Coming off a season when your paycheck was spent faster than you can say "peppermint latte, please," you might have the urge to self-impose a shopping ban until, say, Memorial Day weekend. Unfortunately, though, retailers are sneaky jerks and saw your move coming about two turns back. Hence all those flashy yellow and red signs in display windows shouting "Sale! Who Needs Savings When You Can Have Suede Shoes?! 90 Percent Off!!!" Totally tempting. But if you feel like this year is the year you're steering clear of mall parking lots and midnight online splurges, then I have a couple of survivalist tips that will help you stay on track. The trick is to learn how to shop your own closet so you can curb your cravings and spend less.
Get high on your own supply (of clothes and makeup!)
Say you're at the department store and you see a beautiful tube of red lipstick you just have to get your hands on. Rather than shelling out a cool 20 for a new shade, go home and put on a red lipstick you already own to satisfy your itch. Shop your stash! Or perhaps you're itching to buy a cashmere turtleneck ($$$)…walk away fast and dig through your closet to create outfits around the turtlenecks you already own. Make it a whole week of wearing turtlenecks, pairing them with skirts and suits and jeans until you've had your fill of them. Afterwards, you'll hopefully see that the pieces you already own will do, and your craving will be gone.

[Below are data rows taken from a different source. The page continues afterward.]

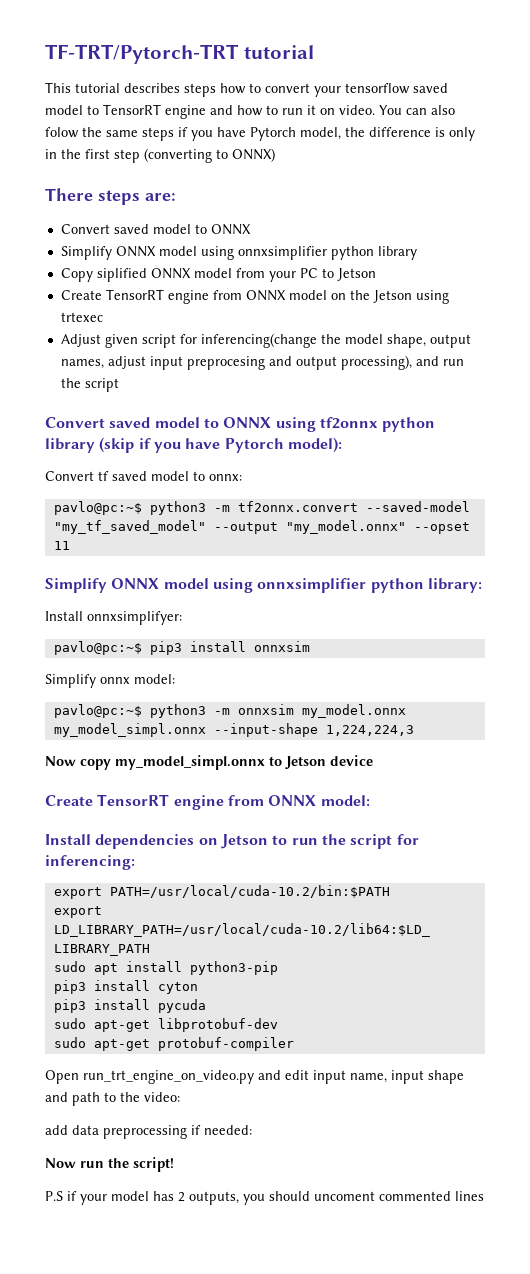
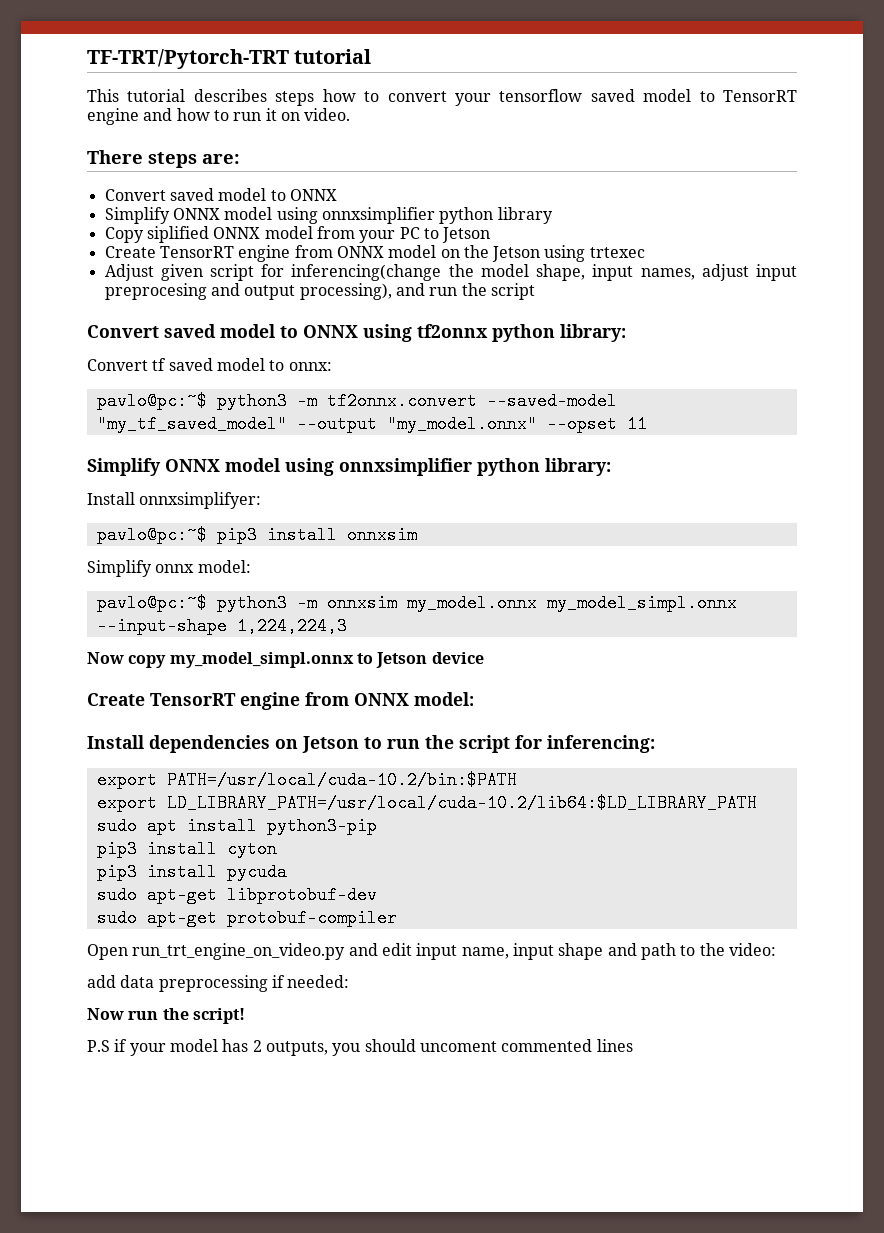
- You can also folow the same steps if you have Pytorch model, the difference is only in the first step (converting to ONNX)
- Adjust given script for inferencing(change the model shape, output names, adjust input preprocesing and output processing), and run the script
+ Adjust given script for inferencing(change the model shape, input names, adjust input preprocesing and output processing), and run the script
- Convert saved model to ONNX using tf2onnx python library (skip if you have Pytorch model):
+ Convert saved model to ONNX using tf2onnx python library:

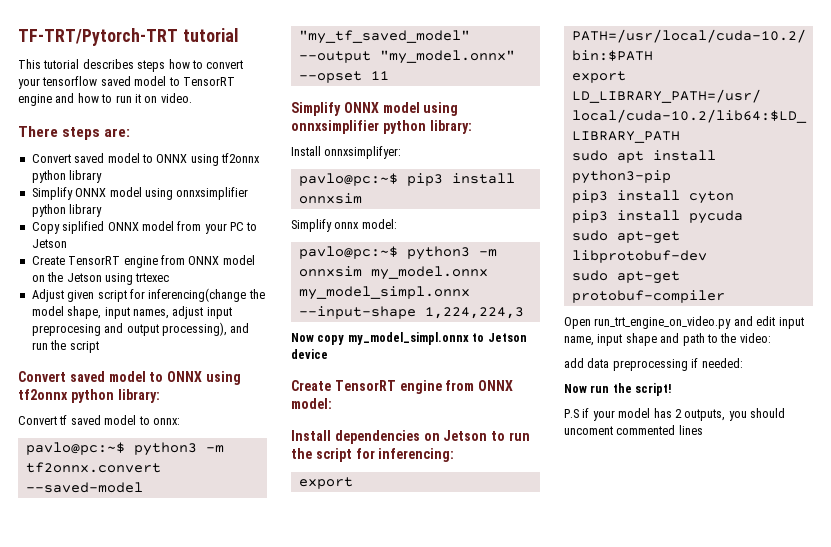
  There steps are:
- Convert saved model to ONNX
+ Convert saved model to ONNX using tf2onnx python library

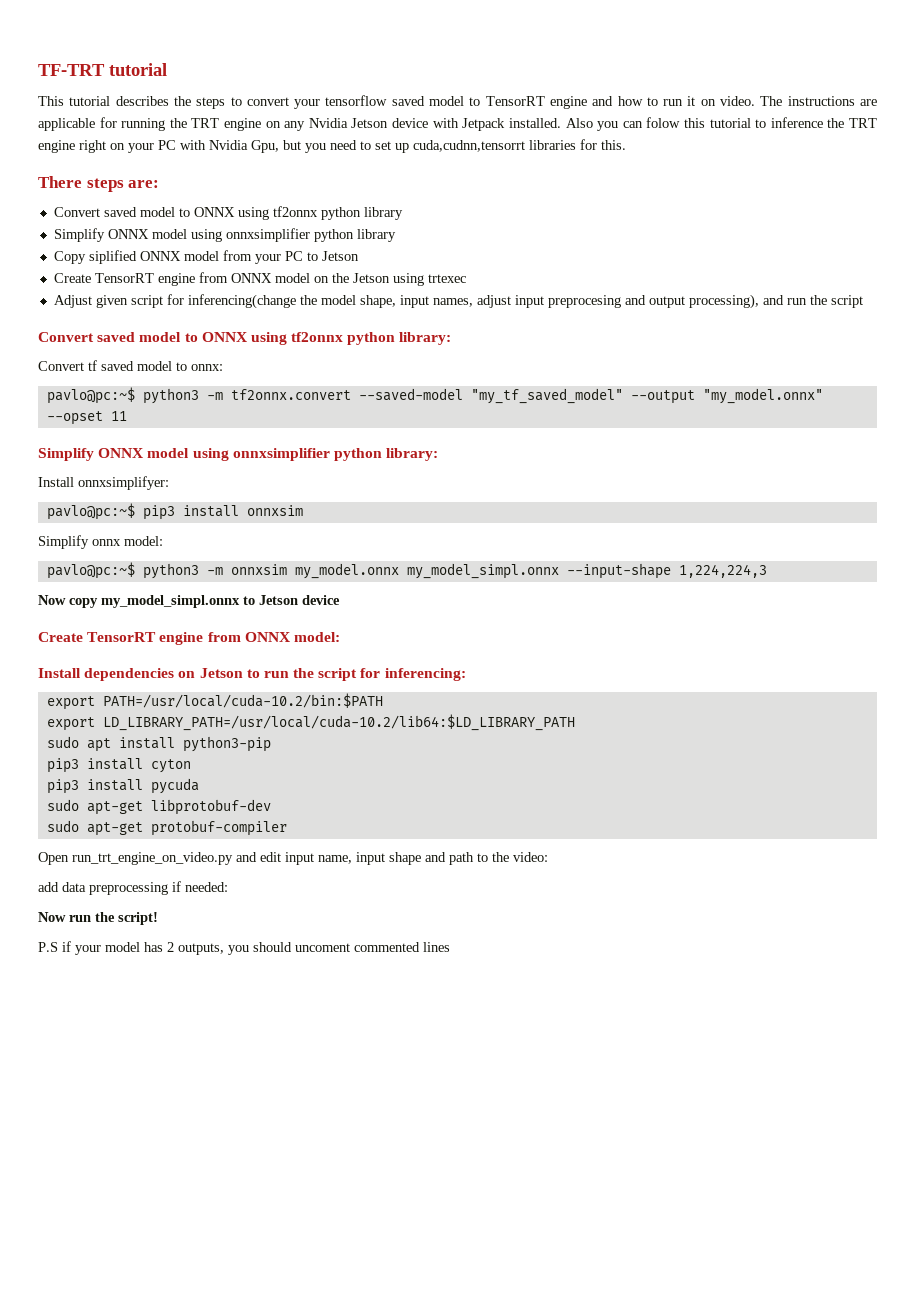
- TF-TRT/Pytorch-TRT tutorial
+ TF-TRT tutorial
- This tutorial describes steps how to convert your tensorflow saved model to TensorRT engine and how to run it on video.
+ This tutorial describes the steps to convert your tensorflow saved model to TensorRT engine and how to run it on video. The instructions are applicable for running the TRT engine on any Nvidia Jetson device with Jetpack installed. Also you can folow this tutorial to inference the TRT engine right on your PC with Nvidia Gpu, but you need to set up cuda,cudnn,tensorrt libraries for this.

Crack the code with your tricky pieces
We all have those items in our closets that get one or two moments of air-time throughout the year, despite our better efforts. Instead of adding more items to your closet by going out shopping, buckle down and figure out interesting ways to style those tricky piece. For example, my struggle is with a faux fur vest I bought and wore a grand total of three times in as many years. Instead of buying more cardigans and jackets I can layer with, I should instead go on Pinterest, Instagram, or search through magazines to see if I can find a couple of ways to style it that will fit my aesthetic. Maybe the reason I wasn't jiving with it was because I was trying to style it in a way that was outside of my comfort zone—committing to working it into my current style will give me a new piece to play with.
Alter pieces you're bored with
Instead of tossing items that feel dated and replacing them with new ones, try altering the pieces that no longer make your heart tap dance. You can either do this with a needle and thread, or clever layering. For instance, you can turn a thin sweater or turtleneck into a crop top knit just by hemming it up. You can then wear it over dresses or with skirts or high waist pants. If you no longer love a dress, try turning it into a blouse by either cutting it or simply putting a skirt over it. If you're bored with the top of a particular frock, pop a knit over it to turn it into a skirt. Play around with your pieces and see if you can transform them with a few choice moves.
Rethink your staples
Don't just push yourself to make those tricky pieces work. Make the trusty everyday pieces in your closet feel fresh again by researching unexpected ways to style these tried-and-true staples. Look up examples online and see if you can learn new formulas. For example, your striped T-shirt looks radically different when paired with a leather skirt than when matched with overalls. Or instead of wearing your flannel buttoned up, try tying it around your waist and adding a leather jacket.
Become a remix master
If rethinking your staples was successful, fully commit and challenge yourself with a remix challenge. Take an evening and play with your wardrobe. For instance, pick a well-used item in your closet, say, a red plaid shirt you often wear with your favorite pair of jeans and flat booties, and spend an hour finding new ways to style it that are outside of your usual formulas. Will it look fun underneath your tweed blazer, or how about paired with that tulle skirt? Does it take on an urban edge with your leather jacket and beanie, or does it look prim with cigarette pants and Chelsea boots? Take pictures of your favorite combos along the way, and you'll have yourself a set of new looks you can recreate throughout the month. If you do this weekly with other choice items, you'll have more new looks than you can count!
Create your own shopping experience
Sometimes the problem isn't your clothes, but the experience of picking out your clothes. If you feel like you've been impulse buying more than usual, try steering that energy not into your wardrobe, but your actual closet. Organize it and make it pretty: DIY or buy racks for your shoes, create shelves for your purses, use hangers for your scarves and belts. Make it so when you open your closet doors you not only see what you own but feel like you're in your favorite boutique when thumbing through your clothes. Sometimes that small change can make a difference.
Organize your closet in a new way
You might be in a rut with your wardrobe not because of what you actually own, but because your closet got you there. If you know exactly where all your items are, sometimes reaching for them can be like muscle memory and you'll fail to see the interesting new outfits you can. So shake things up. Organize your pieces in fresh new ways to help you see their mix and match potential. You can try grouping pieces by print, layering duties or texture (all chunky knits in one spot, all lace in another). For example, I organize all like items together (sleeveless tops, crop tops, turtlenecks, collared shirts…all hanging out with their kind) so I can see in a pinch what can go under or over a tired sweater or dress.